Des responsables militaires ont reconnu que l’armée aurait dû faire preuve de davantage de transparence envers le public israélien concernant ces estimations avant que l’attaque ne se produise, en particulier après leur diffusion sur Internet, afin de préserver la confiance de la population.

L’armée avait déjà commencé à informer les autorités locales dans le nord peu de temps avant le début de l’attaque du Hezbollah. Cependant, des responsables militaires admettent que cette démarche est intervenue trop tardivement, estimant que le public aurait dû être averti bien plus tôt.

L’armée israélienne a confirmé qu’une enquête serait menée sur cet incident et que des leçons en seraient tirées. Elle a également indiqué qu’à l’avenir, elle s’efforcerait d’informer le public des derniers développements avant toute attaque majeure potentielle.

L’attaque du Hezbollah

Selon l’armée israélienne, l’attaque du Hezbollah comprenait environ 200 roquettes et 20 drones, précisant que ce nombre ne représentait qu’un tiers de ce que le mouvement avait initialement prévu.

La grande majorité des roquettes ont été interceptées ou sont tombées dans des zones ouvertes. Deux roquettes ont toutefois atteint des zones résidentielles, causant des dégâts matériels et blessant légèrement deux personnes.

Presque tous les drones ont été interceptés, à l’exception d’un appareil tombé près d’une localité frontalière sans exploser, selon l’armée.

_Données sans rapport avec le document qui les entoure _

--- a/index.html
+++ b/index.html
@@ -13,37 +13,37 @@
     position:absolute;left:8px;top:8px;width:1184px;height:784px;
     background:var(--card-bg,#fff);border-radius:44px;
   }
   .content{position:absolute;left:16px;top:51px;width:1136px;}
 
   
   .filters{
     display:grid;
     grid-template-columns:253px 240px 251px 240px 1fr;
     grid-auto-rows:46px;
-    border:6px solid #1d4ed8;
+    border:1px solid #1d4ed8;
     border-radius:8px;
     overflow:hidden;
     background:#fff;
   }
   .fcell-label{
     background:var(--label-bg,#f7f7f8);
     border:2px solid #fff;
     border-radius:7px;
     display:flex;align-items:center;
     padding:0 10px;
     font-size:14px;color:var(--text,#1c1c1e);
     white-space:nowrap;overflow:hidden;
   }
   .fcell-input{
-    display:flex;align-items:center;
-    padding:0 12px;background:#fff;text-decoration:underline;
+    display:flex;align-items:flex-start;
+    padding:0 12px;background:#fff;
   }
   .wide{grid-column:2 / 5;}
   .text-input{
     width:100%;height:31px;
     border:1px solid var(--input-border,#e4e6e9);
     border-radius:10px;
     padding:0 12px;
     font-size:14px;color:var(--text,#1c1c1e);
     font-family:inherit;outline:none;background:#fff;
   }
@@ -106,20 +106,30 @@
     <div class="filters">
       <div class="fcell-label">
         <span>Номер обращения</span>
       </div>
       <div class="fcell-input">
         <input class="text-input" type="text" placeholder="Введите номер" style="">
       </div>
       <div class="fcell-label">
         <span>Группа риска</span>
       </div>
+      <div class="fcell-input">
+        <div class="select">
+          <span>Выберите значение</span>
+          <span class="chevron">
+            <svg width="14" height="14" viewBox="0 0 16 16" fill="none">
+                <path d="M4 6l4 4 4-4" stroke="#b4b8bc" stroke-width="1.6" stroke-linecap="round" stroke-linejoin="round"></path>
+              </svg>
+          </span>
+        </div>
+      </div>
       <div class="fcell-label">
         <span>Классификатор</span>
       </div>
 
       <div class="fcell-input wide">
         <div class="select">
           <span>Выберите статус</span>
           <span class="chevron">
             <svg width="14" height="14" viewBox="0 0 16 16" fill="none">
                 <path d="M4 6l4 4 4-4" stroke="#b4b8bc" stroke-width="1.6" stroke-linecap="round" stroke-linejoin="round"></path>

D’après l’armée israélienne, plusieurs opérations préventives ont été menées pour contrecarrer l’attaque, notamment la frappe d’au moins une plateforme de lancement de roquettes et de plusieurs centres de commandement du Hezbollah au Liban.

Dès le début de la salve de roquettes, l’armée israélienne a lancé des frappes contre les plateformes de lancement qu’elle avait pu identifier, affirmant avoir détruit environ la moitié d’entre elles.

Depuis le 2 mars, date à laquelle le Hezbollah a commencé ses attaques contre Israël en réponse à la mort du guide suprême iranien Ali Khamenei, le mouvement a lancé environ 100 roquettes par jour, selon l’armée israélienne. Celle-ci précise que les deux tiers de ces roquettes visaient ses forces opérant dans le sud du Liban et le long de la frontière, tandis que le tiers restant était dirigé vers Israël.

Par ailleurs, le Hezbollah a lancé plus de 100 drones contre Israël durant cette période, dont la très grande majorité a été abattue par l’armée de l’air israélienne, selon la même source.